▶ Task brief: Copy every entry below, exactly and in full.

▶ Records:
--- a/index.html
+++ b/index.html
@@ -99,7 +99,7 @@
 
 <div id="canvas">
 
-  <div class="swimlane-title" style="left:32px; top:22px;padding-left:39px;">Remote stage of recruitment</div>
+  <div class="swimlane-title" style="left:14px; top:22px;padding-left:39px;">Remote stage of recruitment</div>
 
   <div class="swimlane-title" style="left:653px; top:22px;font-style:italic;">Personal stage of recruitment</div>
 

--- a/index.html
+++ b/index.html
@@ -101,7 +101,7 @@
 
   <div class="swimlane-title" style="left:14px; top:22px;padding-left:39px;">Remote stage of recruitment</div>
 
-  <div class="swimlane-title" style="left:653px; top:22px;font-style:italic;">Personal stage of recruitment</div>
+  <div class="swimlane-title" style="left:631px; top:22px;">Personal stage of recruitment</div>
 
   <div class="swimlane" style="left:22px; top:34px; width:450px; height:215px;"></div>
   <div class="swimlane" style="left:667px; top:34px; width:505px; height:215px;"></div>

▶ Response:
--- a/index.html
+++ b/index.html
@@ -99,7 +99,7 @@
 
 <div id="canvas">
 
-  <div class="swimlane-title" style="left:32px; top:22px;padding-left:39px;">Remote stage of recruitment</div>
+  <div class="swimlane-title" style="left:14px; top:22px;padding-left:39px;">Remote stage of recruitment</div>
 
   <div class="swimlane-title" style="left:653px; top:22px;font-style:italic;">Personal stage of recruitment</div>
 

--- a/index.html
+++ b/index.html
@@ -101,7 +101,7 @@
 
   <div class="swimlane-title" style="left:14px; top:22px;padding-left:39px;">Remote stage of recruitment</div>
 
-  <div class="swimlane-title" style="left:653px; top:22px;font-style:italic;">Personal stage of recruitment</div>
+  <div class="swimlane-title" style="left:631px; top:22px;">Personal stage of recruitment</div>
 
   <div class="swimlane" style="left:22px; top:34px; width:450px; height:215px;"></div>
   <div class="swimlane" style="left:667px; top:34px; width:505px; height:215px;"></div>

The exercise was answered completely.